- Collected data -
----

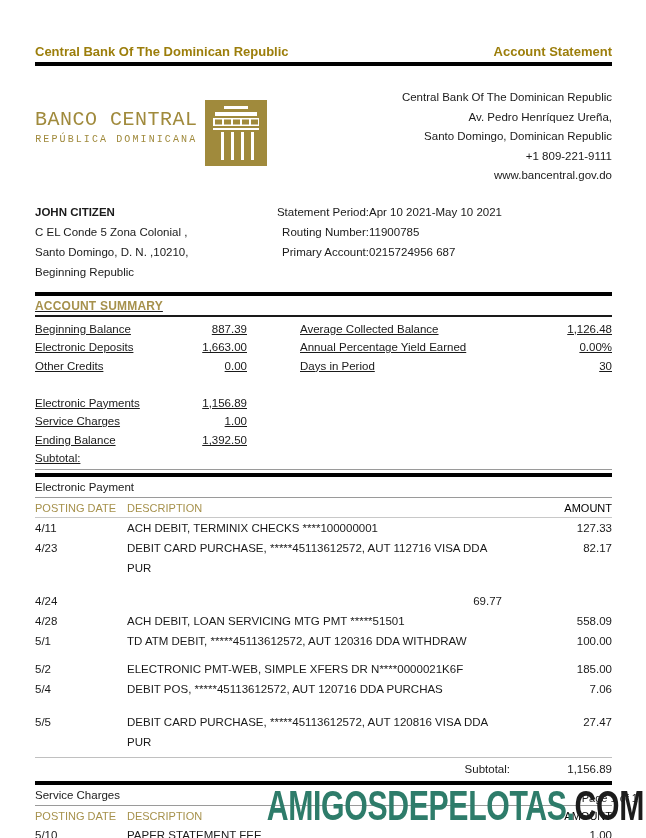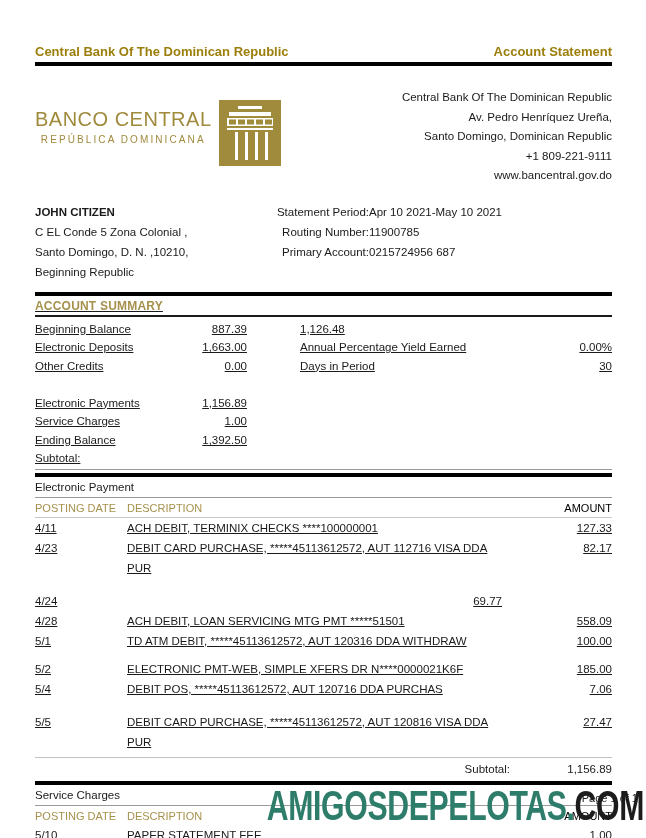--- a/index.html
+++ b/index.html
@@ -33,7 +33,7 @@
     justify-content: space-between;
     margin-top: 20px;
   }
-  .brand-left { display: flex; align-items: flex-start; gap: 7px; padding-top: 14px; }
+  .brand-left { display: flex; align-items: flex-start; gap: 7px; padding-top: 14px; font-family: Liberation Mono, monospace; }
   .wordmark-block { text-align: center; padding-top: 8px; }
   .logo-wordmark {
     font-size: 20px;

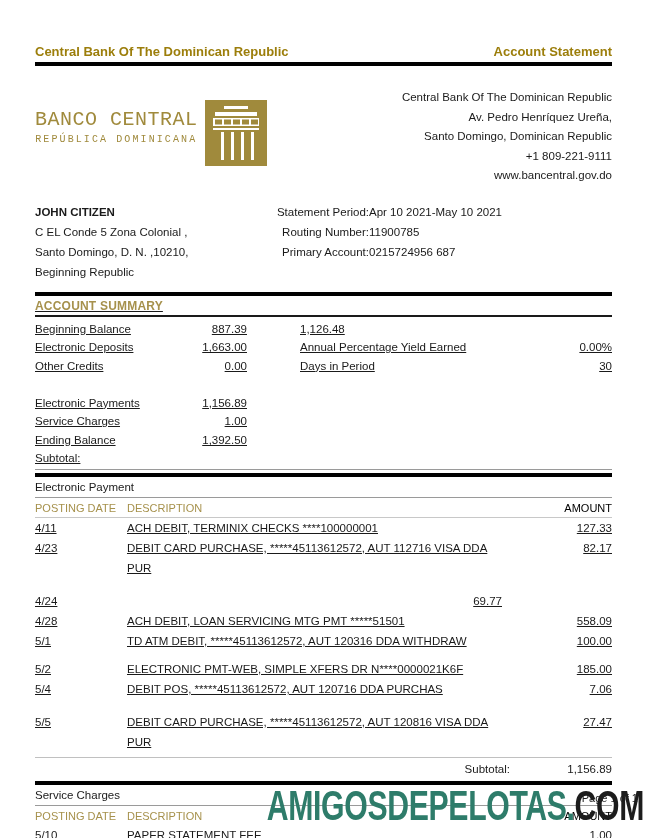--- a/index.html
+++ b/index.html
@@ -257,6 +257,7 @@
       </div>
       <div class="summary-right">
         <div class="sum-row">
+          <span>Average Collected Balance</span>
           <span>1,126.48</span>
         </div>
         <div class="sum-row">

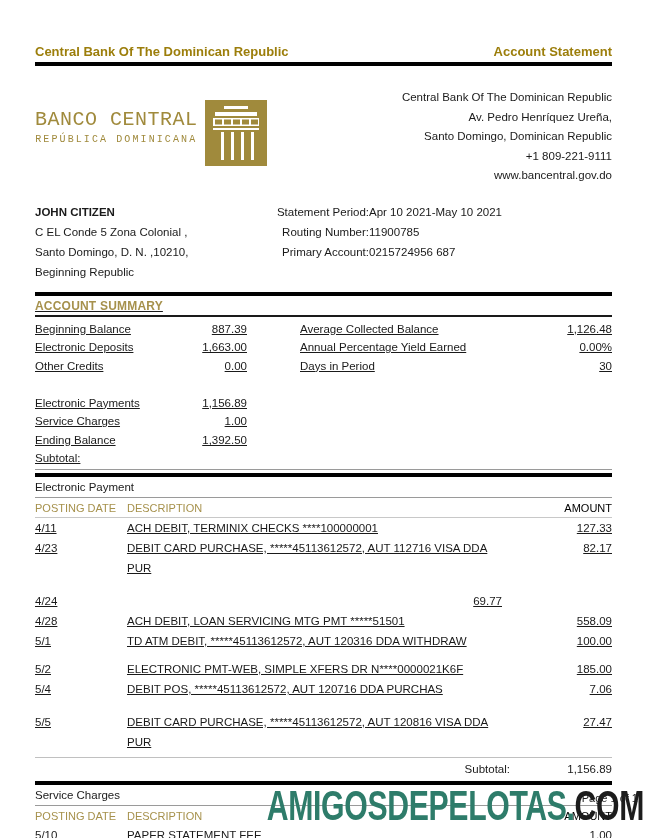--- a/index.html
+++ b/index.html
@@ -120,7 +120,6 @@
     grid-template-columns: 92px 1fr 110px;
     font-size: 11.5px;
     line-height: 20px;
-    text-decoration: underline;
   }
   .tx-row .amt { text-align: right; }
   .gap-after { margin-bottom: 13px; }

----

Type out the data above once more, exactly, with no images included.

- ANSWER SECTION -
--- a/index.html
+++ b/index.html
@@ -33,7 +33,7 @@
     justify-content: space-between;
     margin-top: 20px;
   }
-  .brand-left { display: flex; align-items: flex-start; gap: 7px; padding-top: 14px; }
+  .brand-left { display: flex; align-items: flex-start; gap: 7px; padding-top: 14px; font-family: Liberation Mono, monospace; }
   .wordmark-block { text-align: center; padding-top: 8px; }
   .logo-wordmark {
     font-size: 20px;

--- a/index.html
+++ b/index.html
@@ -257,6 +257,7 @@
       </div>
       <div class="summary-right">
         <div class="sum-row">
+          <span>Average Collected Balance</span>
           <span>1,126.48</span>
         </div>
         <div class="sum-row">

--- a/index.html
+++ b/index.html
@@ -120,7 +120,6 @@
     grid-template-columns: 92px 1fr 110px;
     font-size: 11.5px;
     line-height: 20px;
-    text-decoration: underline;
   }
   .tx-row .amt { text-align: right; }
   .gap-after { margin-bottom: 13px; }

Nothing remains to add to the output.